The Kilkenny Canal is a short stretch of unfinished canal which was originally intended to make the River Nore navigable as far as Kilkenny City. Funding for the canal was provided by the Parliament of Ireland in 1755, to the value of £10,000. Work was abandoned in 1761, and no barges ever completed the journey from the navigable section of the Nore to Kilkenny.
The Canal Walk (parallel to Kilkenny Castle Grounds) is the third section of the Nore Linear Park
The trail begins at the Canal Square on Rose Inn Street where there is a new City pavilion with benches overlooking the Rivercourt hotel, in the shadow of the historic Kilkenny Castle. This is an attractive walk lined for much of its length with mature trees especially limes. The walk runs from Canal Square and terminates at Archersgrove Mills (also known as Fennessey’s Mill) . During Kilkenny Castle Park open hours it is possible to access the grounds of the Castle Park from the Canal Walk. An extension to the walk will eventually take you for miles into the countryside following the course of the River Nore towards the town of Inistioge.
I have seen, this in travel guides, named “Anchored Void” as well as “Void Anchored” but could not located it until I came across it while exploring a less visited area of Kilkenny Castle grounds.
In 2021, when I first photographed this somewhat isolated sculpture there was a thunder storm ongoing and I had to give up and return to my hotel room. This year the day started out wet but by the time I arrived at this sculpture it was really sunny and warm.

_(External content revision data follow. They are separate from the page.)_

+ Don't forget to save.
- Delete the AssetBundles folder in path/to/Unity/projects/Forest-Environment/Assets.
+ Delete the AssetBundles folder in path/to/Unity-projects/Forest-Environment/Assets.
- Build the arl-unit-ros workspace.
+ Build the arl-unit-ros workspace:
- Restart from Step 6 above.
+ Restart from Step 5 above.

Michael Warren (born 1950 in Gorey, County Wexford, Ireland) is an Irish sculptor who produces site-specific public art.
Inspired by Oisín Kelly, his art teacher at St Columba’s College, Michael Warren studied at Bath Academy of Art, at Trinity College, Dublin and, from 1971–75, at the Accademia di Brera in Milan. He now lives and works in Co. Wexford.

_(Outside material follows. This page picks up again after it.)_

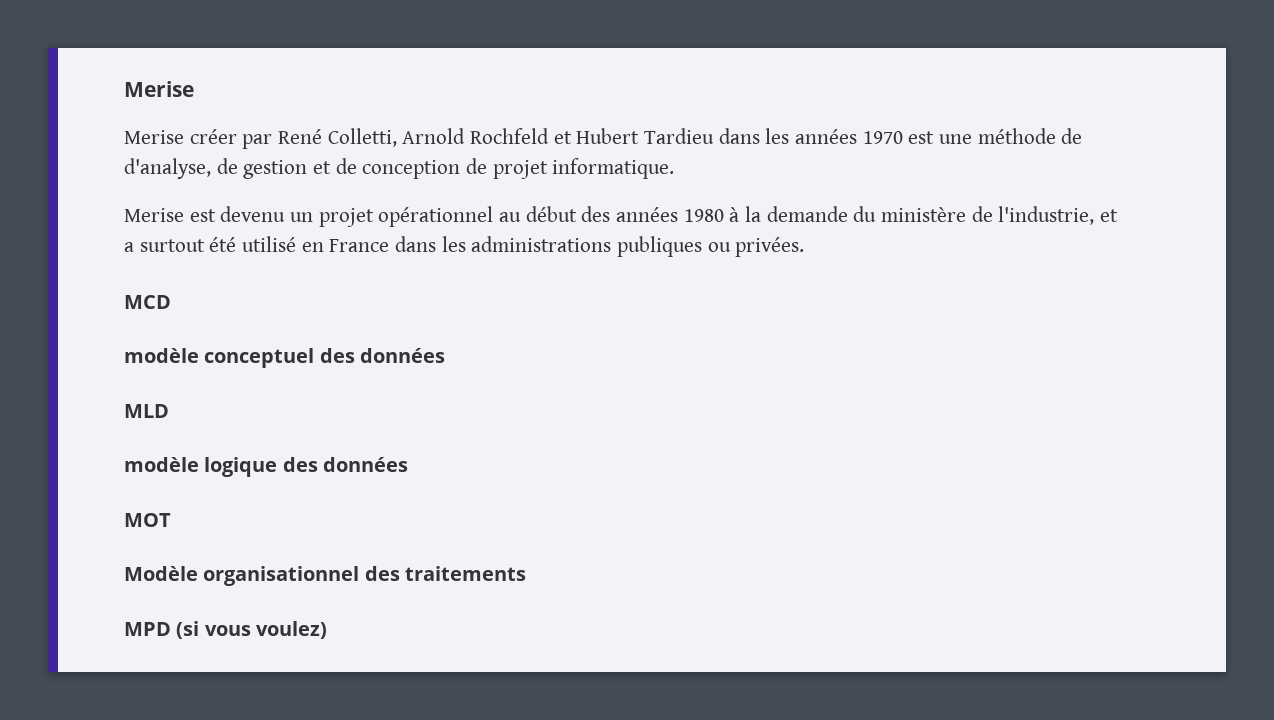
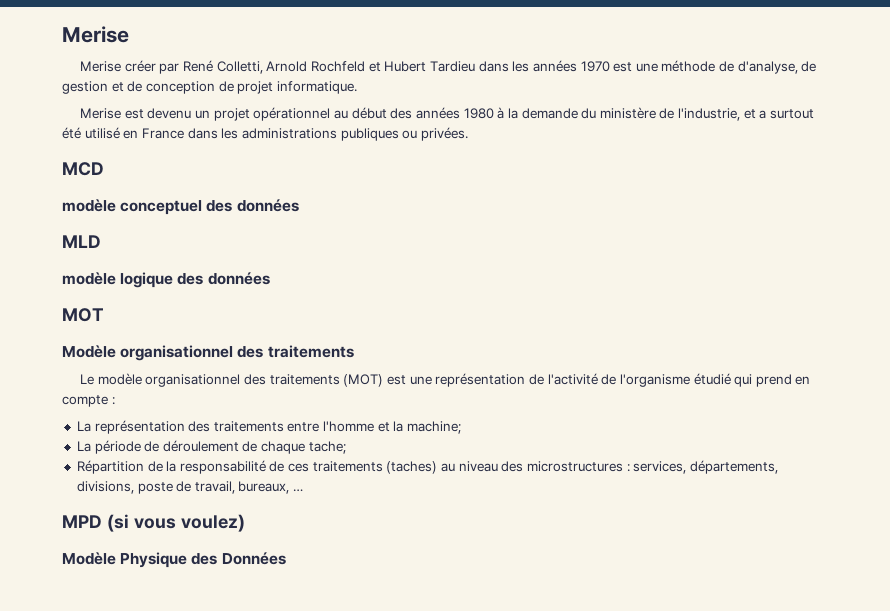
+ Le modèle organisationnel des traitements (MOT) est une représentation de l'activité de l'organisme étudié qui prend en compte :
+ La représentation des traitements entre l'homme et la machine;
+ La période de déroulement de chaque tache;
+ Répartition de la responsabilité de ces traitements (taches) au niveau des microstructures : services, départements, divisions, poste de travail, bureaux, …
+ Modèle Physique des Données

He has a number of very visible works in Ireland, including the large sweeping wood sculpture in front of the Dublin Civic Offices. Wood Quay, where the civic offices stand, was the centre of Viking Dublin and the sculpture evokes the form, and the powerful grace, of a Viking ship. It also reflects vertically the horizontal sweep of the nearby Liffey as it enters its bay. A complex balance of meanings matching a delicate, though massive, balance of substance is typical of his work. Warren himself describes the useful ambiguity of abstraction (Hill 1998)
With Roland Tallon he created Tulach a’ tSolais (Mound of Light), a memorial to the 1798 rebellion. Here, a room was hollowed out of a small hill; the room contains two abstract curved oak forms and is illuminated by natural light falling through a long slot in its ceiling and walls. Despite the unusual and abstract constitution of this memorial and despite the fraught political resonance of the rebellion, Tulach a’ tSolais is popular and something of a local attraction. His Gateway in Dún Laoghaire was less popular with some local people and it was eventually removed and returned to the artist.
At the northern entrance to the village of Leighlinbridge, County Carlow, is a sculpture by Michael Warren, depicting the thrones of the ancient seat of the Kings of South Leinster at Dinn Righ (The hill of the Kings). The Kings of Leinster lived near the village.